Yikes! That sounds like a giant pain in the butt. Makes sense as to why there was so much 'wheeling & dealing' going on behind closed doors. Flippity flip flop, I've got nothing other than 'Run Away!'.


----------



## R.Caerbannog (Jul 9, 2019)

Random thought: I'm thinking if the DoD really wants to make the Infantry more lethal, they need to fix their acquisitions process. It's mental that the Infantry's personnel, gear, food, training, etc, have to go through some color coded funding monstrosity. Feast and famine (regarding fund disbursal) seems like a dumb way to manage grunts.

Better leadership, training, and lighter gear/comms/batteries, may as well be a pipe dream until leadership at the DoD and acquisitions fix themselves. We have the most advanced military in the history of the world and yet grunts are supplementing gear and rations out of their own pockets.  

Hello Rome!


----------



## BloodStripe (Jul 9, 2019)

R.Caerbannog said:


> Random thought: I'm thinking if the DoD really wants to make the Infantry more lethal, they need to fix their acquisitions process. It's mental that the Infantry's personnel, gear, food, training, etc, have to go through some color coded funding monstrosity.
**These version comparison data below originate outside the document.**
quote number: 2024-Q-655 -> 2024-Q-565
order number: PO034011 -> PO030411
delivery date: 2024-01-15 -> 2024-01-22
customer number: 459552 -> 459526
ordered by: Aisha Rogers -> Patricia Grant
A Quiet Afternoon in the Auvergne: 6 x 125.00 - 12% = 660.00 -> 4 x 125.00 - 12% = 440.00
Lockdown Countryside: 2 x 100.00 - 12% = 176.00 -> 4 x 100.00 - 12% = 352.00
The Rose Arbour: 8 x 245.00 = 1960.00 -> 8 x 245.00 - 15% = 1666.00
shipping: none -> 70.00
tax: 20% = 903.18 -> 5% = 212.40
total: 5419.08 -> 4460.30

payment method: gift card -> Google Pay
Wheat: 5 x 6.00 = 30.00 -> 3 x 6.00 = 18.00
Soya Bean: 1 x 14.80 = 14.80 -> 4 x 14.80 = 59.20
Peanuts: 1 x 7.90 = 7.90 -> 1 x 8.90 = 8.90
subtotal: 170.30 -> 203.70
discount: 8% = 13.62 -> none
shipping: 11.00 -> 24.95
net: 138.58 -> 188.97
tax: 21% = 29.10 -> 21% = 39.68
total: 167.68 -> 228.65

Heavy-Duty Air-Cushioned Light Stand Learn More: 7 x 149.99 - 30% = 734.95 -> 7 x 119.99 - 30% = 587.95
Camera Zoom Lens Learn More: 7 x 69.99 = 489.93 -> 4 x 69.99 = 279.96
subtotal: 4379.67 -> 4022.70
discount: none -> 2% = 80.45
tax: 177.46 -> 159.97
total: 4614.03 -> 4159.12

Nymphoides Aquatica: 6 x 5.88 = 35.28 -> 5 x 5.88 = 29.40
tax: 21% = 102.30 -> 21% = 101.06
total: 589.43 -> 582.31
Feast and famine (regarding fund disbursal) seems like a dumb way to manage grunts.
> 
> Better leadership, training, and lighter gear/comms/batteries, may as well be a pipe dream until leadership at the DoD and acquisitions fix themselves. We have the most advanced military in the history of the world and yet grunts are supplementing gear and rations out of their own pockets.
> 
> Hello Rome!



Commanders make the decision on how to spend their money. While I admit the acquisition process is dated, you are picking the wrong approach to this problem. Go pick the fight with your CO that he/she isn't requesting the shit you actually need. 

You are focusing at the unit level, but a lot of money is being coded and set aside at the Pentagon level for new major weapin systems,  trying to get them updated, because we have been focusing on dudes in mud huts for the past 20 years; meanwhile our near peer adversaries have been focusing in catching up to our existing capabilities.


----------



## Gunz (Jul 9, 2019)

R.Caerbannog said:


> Random thought: I'm thinking if the DoD really wants to make the Infantry more lethal, they need to fix their acquisitions process. It's mental that the Infantry's personnel, gear, food, training, etc, have to go through some color coded funding monstrosity. Feast and famine (regarding fund disbursal) seems like a dumb way to manage grunts.
> 
> Better leadership, training, and lighter gear/comms/batteries, may as well be a pipe dream until leadership at the DoD and acquisitions fix themselves. We have the most advanced military in the history of the world and *yet grunts are supplementing gear and rations out of their own pockets. *
> 
> Hello Rome!




If you're talking field rations and gear in the field, there is a time-honored grunt-modification process that constantly evolves. Making all that issue shit actually work, improving capabilities through improvisation. Same goes for field rations. 

If you're talking garrison and mess hall, then there's no excuse.


----------



## R.Caerbannog (Jul 9, 2019)

BloodStripe said:


> Commanders make the decision on how to spend their money. While I admit the acquisition process is dated, you are picking the wrong approach to this problem. Go pick the fight with your CO that he/she isn't requesting the shit you actually need.
> 
> You are focusing at the unit level, but a lot of money is being coded and set aside at the Pentagon level for new major weapin systems,  trying to get them updated, because we have been focusing on dudes in mud huts for the past 20 years; meanwhile our near peer adversaries have been focusing in catching up to our existing capabilities.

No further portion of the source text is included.